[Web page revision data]
++++++++++

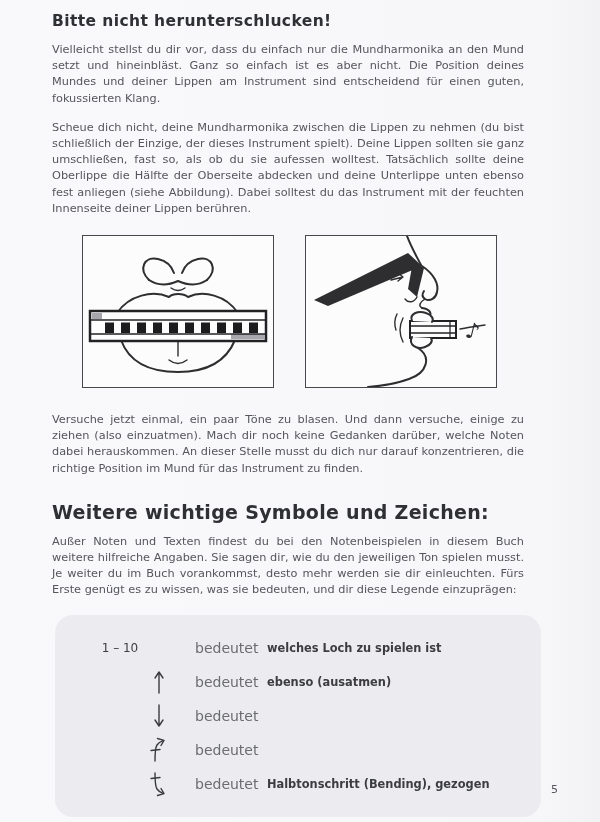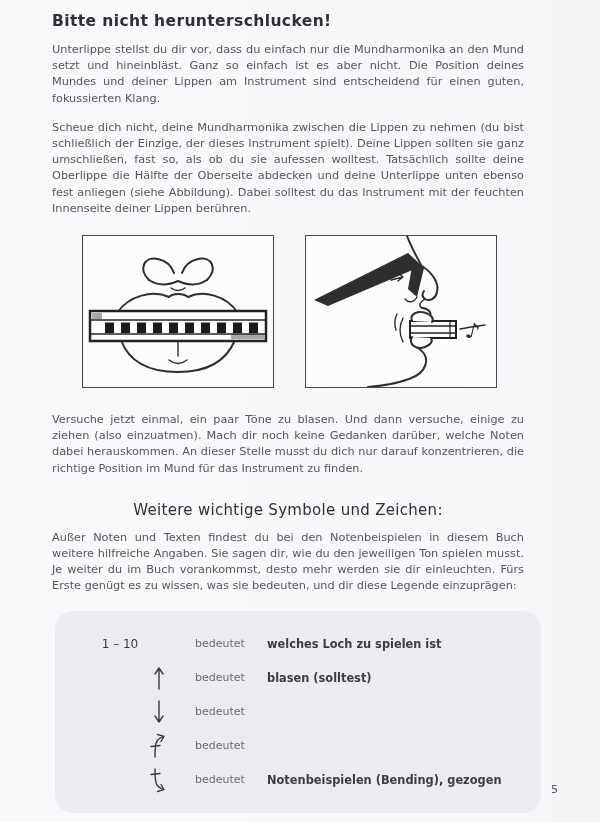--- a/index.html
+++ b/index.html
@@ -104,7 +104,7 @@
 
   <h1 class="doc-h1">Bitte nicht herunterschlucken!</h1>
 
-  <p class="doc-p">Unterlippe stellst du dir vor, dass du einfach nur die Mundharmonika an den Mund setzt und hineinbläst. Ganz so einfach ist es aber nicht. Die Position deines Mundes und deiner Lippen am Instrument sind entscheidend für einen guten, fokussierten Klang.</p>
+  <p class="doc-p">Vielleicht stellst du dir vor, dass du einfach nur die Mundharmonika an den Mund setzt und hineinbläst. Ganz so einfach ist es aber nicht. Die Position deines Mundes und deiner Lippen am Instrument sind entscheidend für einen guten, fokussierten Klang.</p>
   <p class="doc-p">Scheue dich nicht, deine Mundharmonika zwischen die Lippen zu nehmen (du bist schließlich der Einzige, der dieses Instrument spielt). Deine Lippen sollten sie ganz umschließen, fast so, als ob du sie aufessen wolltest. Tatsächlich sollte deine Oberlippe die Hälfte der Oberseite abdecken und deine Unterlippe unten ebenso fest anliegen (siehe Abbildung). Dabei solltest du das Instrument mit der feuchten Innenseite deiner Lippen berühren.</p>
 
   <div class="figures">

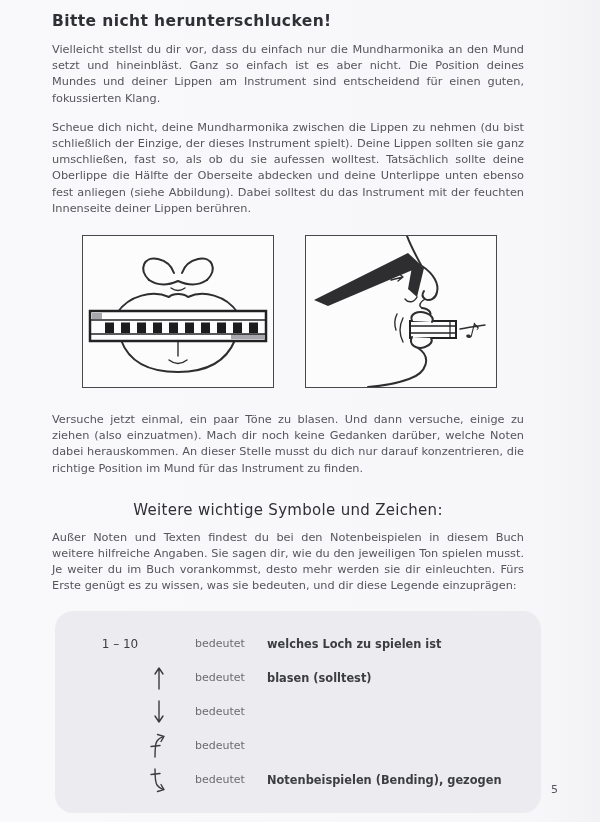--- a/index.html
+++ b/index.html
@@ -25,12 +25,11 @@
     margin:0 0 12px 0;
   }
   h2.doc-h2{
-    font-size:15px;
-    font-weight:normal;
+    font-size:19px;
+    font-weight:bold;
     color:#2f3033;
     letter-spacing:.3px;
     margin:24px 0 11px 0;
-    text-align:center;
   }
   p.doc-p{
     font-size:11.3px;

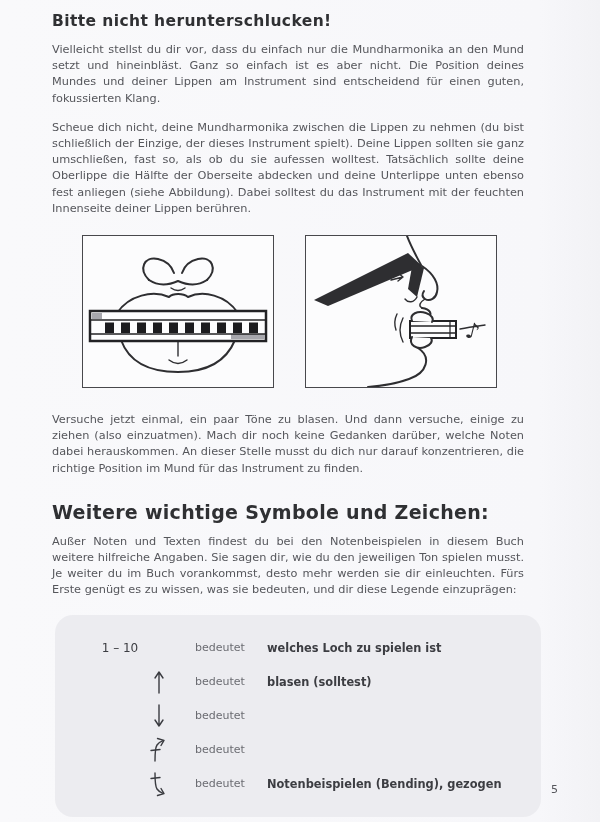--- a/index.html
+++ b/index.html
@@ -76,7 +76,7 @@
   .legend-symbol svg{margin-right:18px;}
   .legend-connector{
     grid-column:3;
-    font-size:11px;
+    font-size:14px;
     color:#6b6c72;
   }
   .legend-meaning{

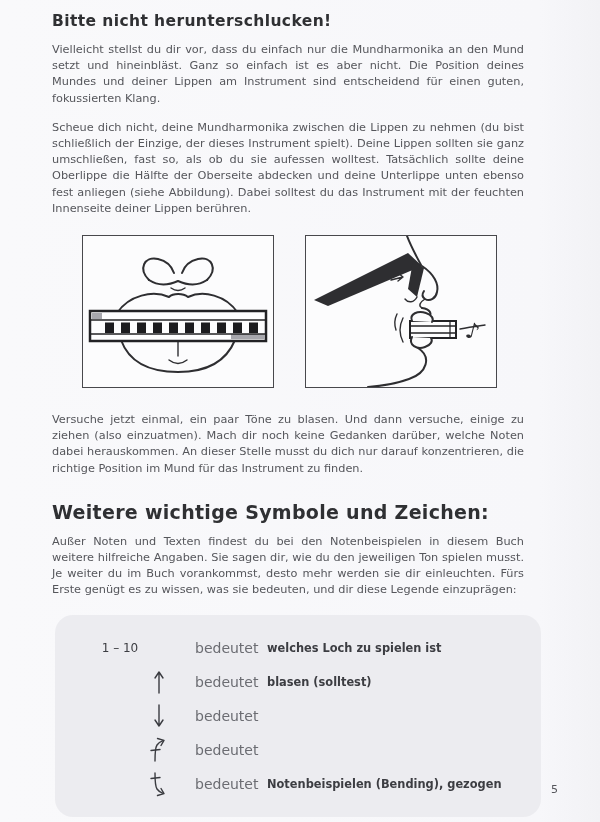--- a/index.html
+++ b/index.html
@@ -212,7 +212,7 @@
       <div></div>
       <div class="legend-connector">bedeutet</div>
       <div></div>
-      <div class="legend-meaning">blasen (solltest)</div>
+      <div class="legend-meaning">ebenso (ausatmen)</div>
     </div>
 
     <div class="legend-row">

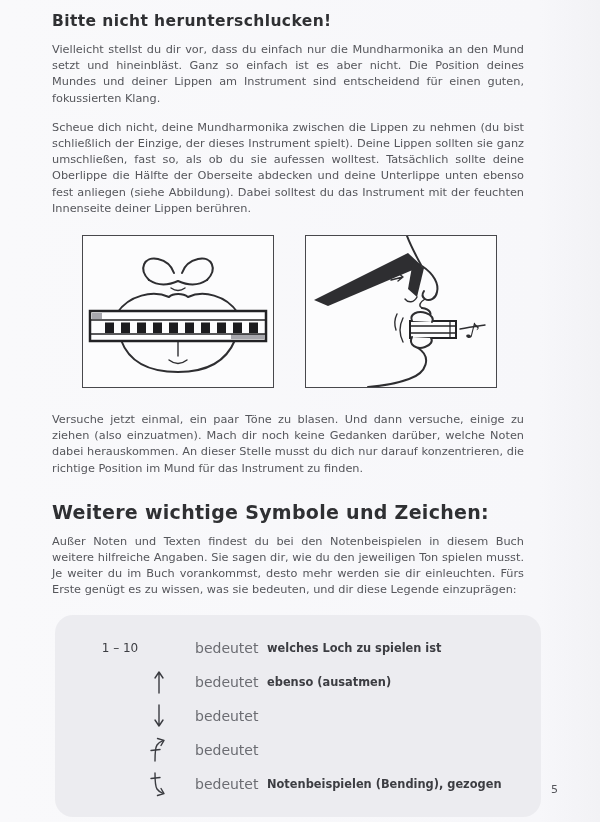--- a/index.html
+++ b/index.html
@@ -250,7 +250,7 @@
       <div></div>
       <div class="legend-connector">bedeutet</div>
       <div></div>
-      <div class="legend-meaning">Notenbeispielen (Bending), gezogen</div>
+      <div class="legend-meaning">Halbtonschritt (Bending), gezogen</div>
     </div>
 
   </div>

++++++++++

TASK GOAL>
Which lines above hold the string "entscheidend"? Show each of them.

TASK RESULT>
-  <p class="doc-p">Unterlippe stellst du dir vor, dass du einfach nur die Mundharmonika an den Mund setzt und hineinbläst. Ganz so einfach ist es aber nicht. Die Position deines Mundes und deiner Lippen am Instrument sind entscheidend für einen guten, fokussierten Klang.</p>
+  <p class="doc-p">Vielleicht stellst du dir vor, dass du einfach nur die Mundharmonika an den Mund setzt und hineinbläst. Ganz so einfach ist es aber nicht. Die Position deines Mundes und deiner Lippen am Instrument sind entscheidend für einen guten, fokussierten Klang.</p>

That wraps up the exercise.